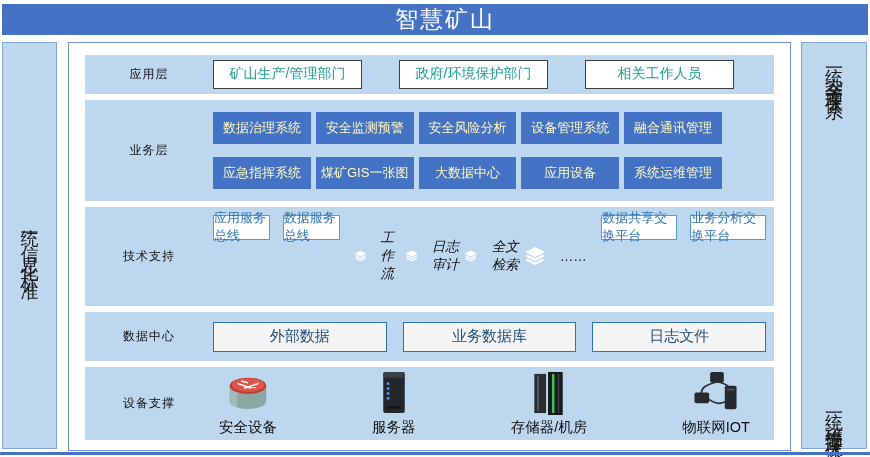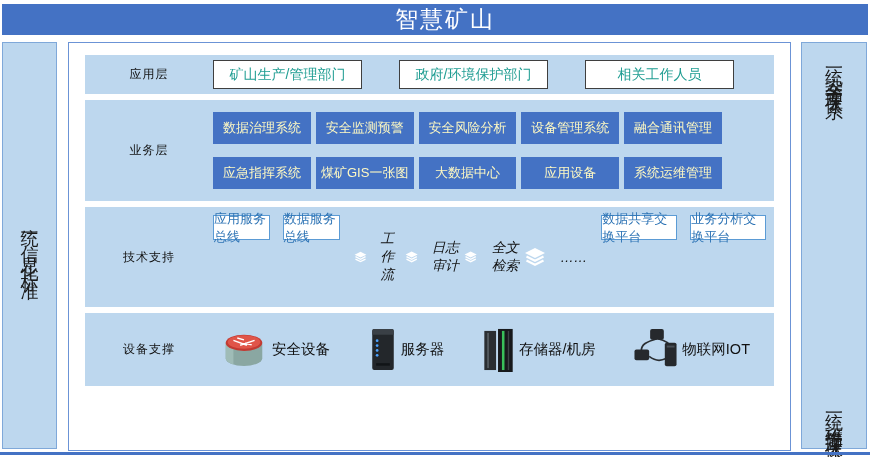--- a/index.html
+++ b/index.html
@@ -167,6 +167,14 @@
       </div>
     </div>
 
+    <div class="band band-dc">
+      <div class="band-label">数据中心</div>
+      <div class="band-content dc-content">
+        <div class="dc-btn">外部数据</div>
+        <div class="dc-btn">业务数据库</div>
+        <div class="dc-btn">日志文件</div>
+      </div>
+    </div>
 
     <div class="band band-eq">
       <div class="band-label">设备支撑</div>

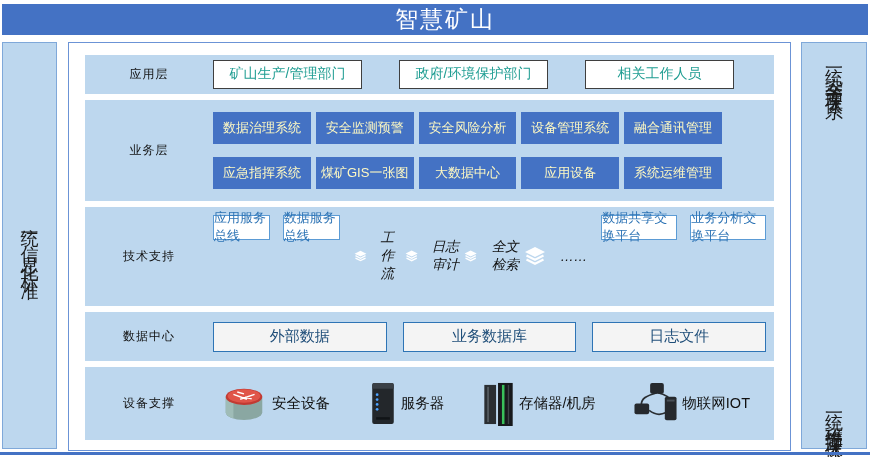--- a/index.html
+++ b/index.html
@@ -65,7 +65,7 @@
   
   .band-eq { height:73px; }
   .eq-content { display:flex; justify-content:space-between; padding:0 24px 0 6px; }
-  .eq-item { display:flex; align-items:center; gap:3px; }
+  .eq-item { display:flex; flex-direction:column; align-items:center; gap:3px; }
   .eq-item span { font-size:14.5px; color:#111; white-space:nowrap; }
   .eq-icon { height:45px; display:flex; align-items:flex-end; }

-- -- --

▸ **The task**: When a line in the listing includes the word "display", report that line in full.

▸ **Answer for the task**:
   .eq-content { display:flex; justify-content:space-between; padding:0 24px 0 6px; }
-  .eq-item { display:flex; align-items:center; gap:3px; }
+  .eq-item { display:flex; flex-direction:column; align-items:center; gap:3px; }
   .eq-icon { height:45px; display:flex; align-items:flex-end; }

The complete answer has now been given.